Fast-forward to a May 13, 2021, email describing a May 21 meeting. “Below, please find the agenda for the May 21 interagency meeting,” it read. And what was the agenda? It was all blacked out. Deliberative process privilege again.

One July 9, 2021 email to Pamela Karlan, a Stanford University professor who was at the time on leave serving as an assistant attorney general in the Civil Rights Division, began, “Hi Pam, I looked at the” — and after that, all was blacked out. Deliberative process privilege. A later email contained 10 full pages of nothing but black.

Remember that the main concern of the Foundation for Government Accountability is that the Biden administration is using the power of the federal government for partisan political purposes to influence elections. There are also fears that the administration might be taking on a federal role in elections that the Constitution leaves to the states. “The American people deserve to know if the Biden administration’s unprecedented action is fair and non-partisan, or if it is designed to help one political party over the other,” Tarren Bragdon, head of the foundation, said in a statement. “Why are they ignoring public record requests for strategic plans on federal voter registration efforts? Why are they treating these documents like they are classified information dealing with nuclear weapons? Midterms are approaching, and the DOJ’s failure to disclose information raises troubling issues. They need to reveal these public documents to keep our elections fair.”

One troubling clue did make it past Justice Department censors. On July 12, 2021, the Justice Department held a “listening session” with outside activists working on voting rights. The group included dozens of people, all of them from left-leaning groups.
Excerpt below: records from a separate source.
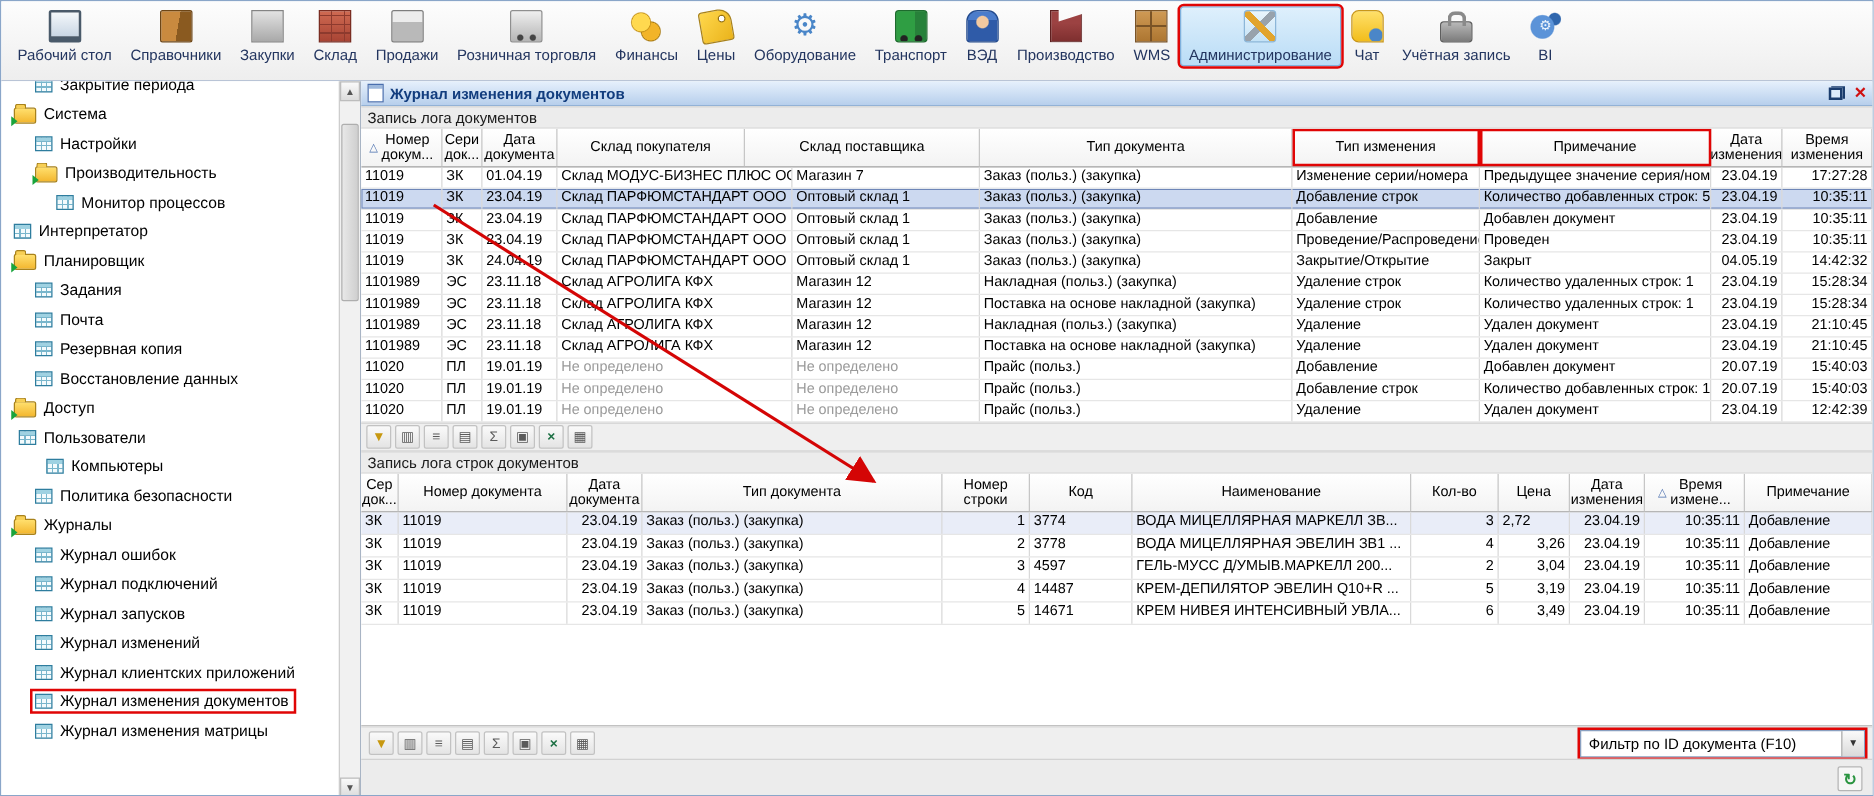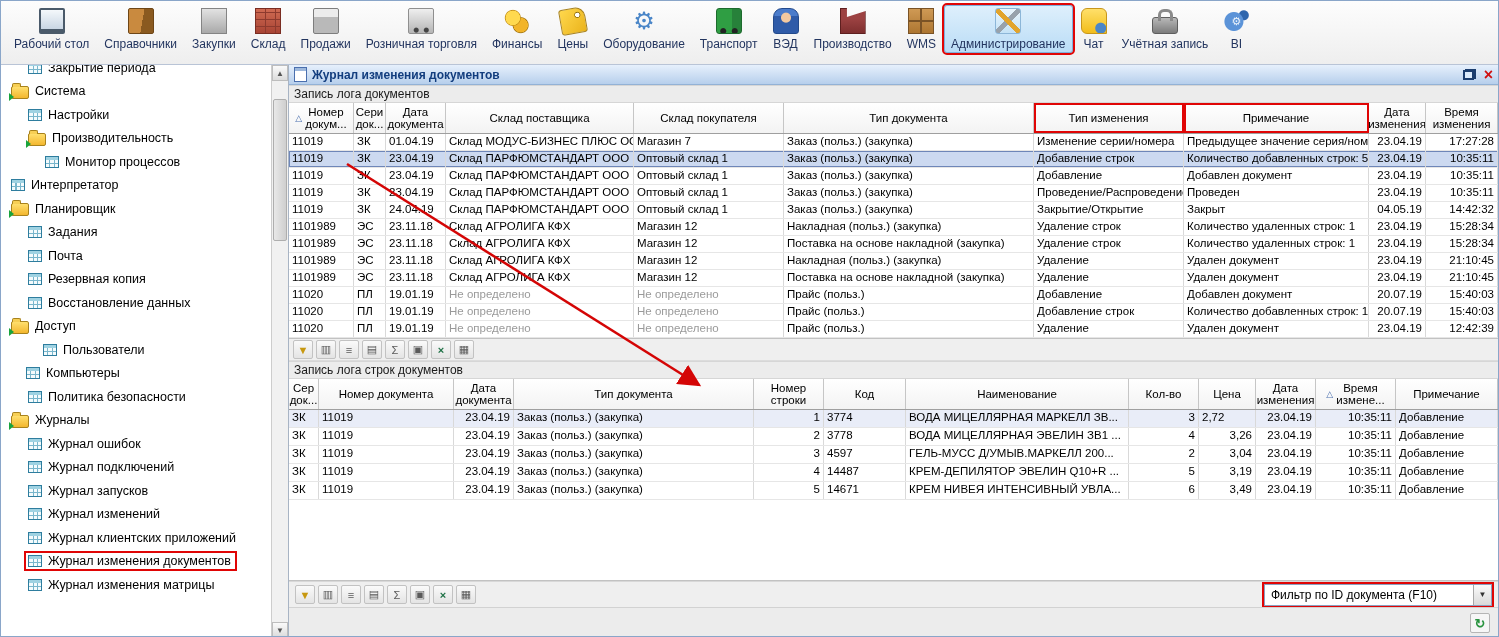--- a/index.html
+++ b/index.html
@@ -238,27 +238,27 @@
               <span class="grid-icon" data-name="table-icon"></span>
               <span class="tree-label" data-name="tree-item-label">Восстановление данных</span>
             </span>
           </div>
           <div class="tree-row" data-name="tree-item" style="padding-left: 8px;">
             <span class="tree-inner" data-name="tree-item-inner">
               <span class="folder-icon" data-name="folder-icon"></span>
               <span class="tree-label" data-name="tree-item-label">Доступ</span>
             </span>
           </div>
-          <div class="tree-row" data-name="tree-item" style="padding-left: 40px;">
+          <div class="tree-row" data-name="tree-item" style="padding-left: 12px;">
             <span class="tree-inner" data-name="tree-item-inner">
               <span class="grid-icon" data-name="table-icon"></span>
               <span class="tree-label" data-name="tree-item-label">Пользователи</span>
             </span>
           </div>
-          <div class="tree-row" data-name="tree-item" style="padding-left: 23px;">
+          <div class="tree-row" data-name="tree-item" style="padding-left: 34px;">
             <span class="tree-inner" data-name="tree-item-inner">
               <span class="grid-icon" data-name="table-icon"></span>
               <span class="tree-label" data-name="tree-item-label">Компьютеры</span>
             </span>
           </div>
           <div class="tree-row" data-name="tree-item" style="padding-left: 25px;">
             <span class="tree-inner" data-name="tree-item-inner">
               <span class="grid-icon" data-name="table-icon"></span>
               <span class="tree-label" data-name="tree-item-label">Политика безопасности</span>
             </span>
@@ -340,25 +340,25 @@
 докум...</span>
             </div>
             <div class="g-hcell" data-name="column-header" style="width: 32px;">
               <span class="lbl" data-name="column-header-label">Сери
 док...</span>
             </div>
             <div class="g-hcell" data-name="column-header" style="width: 60px;">
               <span class="lbl" data-name="column-header-label">Дата
 документа</span>
             </div>
+            <div class="g-hcell" data-name="column-header" style="width: 150px;">
+              <span class="lbl" data-name="column-header-label">Склад покупателя</span>
+            </div>
             <div class="g-hcell" data-name="column-header" style="width: 188px;">
               <span class="lbl" data-name="column-header-label">Склад поставщика</span>
-            </div>
-            <div class="g-hcell" data-name="column-header" style="width: 150px;">
-              <span class="lbl" data-name="column-header-label">Склад покупателя</span>
             </div>
             <div class="g-hcell" data-name="column-header" style="width: 250px;">
               <span class="lbl" data-name="column-header-label">Тип документа</span>
             </div>
             <div class="g-hcell annot-box" data-name="column-header" style="width: 150px;">
               <span class="lbl" data-name="column-header-label">Тип изменения</span>
             </div>
             <div class="g-hcell annot-box" data-name="column-header" style="width: 185px;">
               <span class="lbl" data-name="column-header-label">Примечание</span>
             </div>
There were 10 from the American Civil Liberties Union, five from the Campaign Legal Center, three from Demos, three from the Southern Poverty Law Center, five from the Leadership Conference on Civil Rights, two from Black Lives Matter, and many others. The list would not reassure anyone hoping that the Justice Department is working in a scrupulously nonpartisan way. But of course, we don’t really know what the department is doing because the administration is keeping it a secret.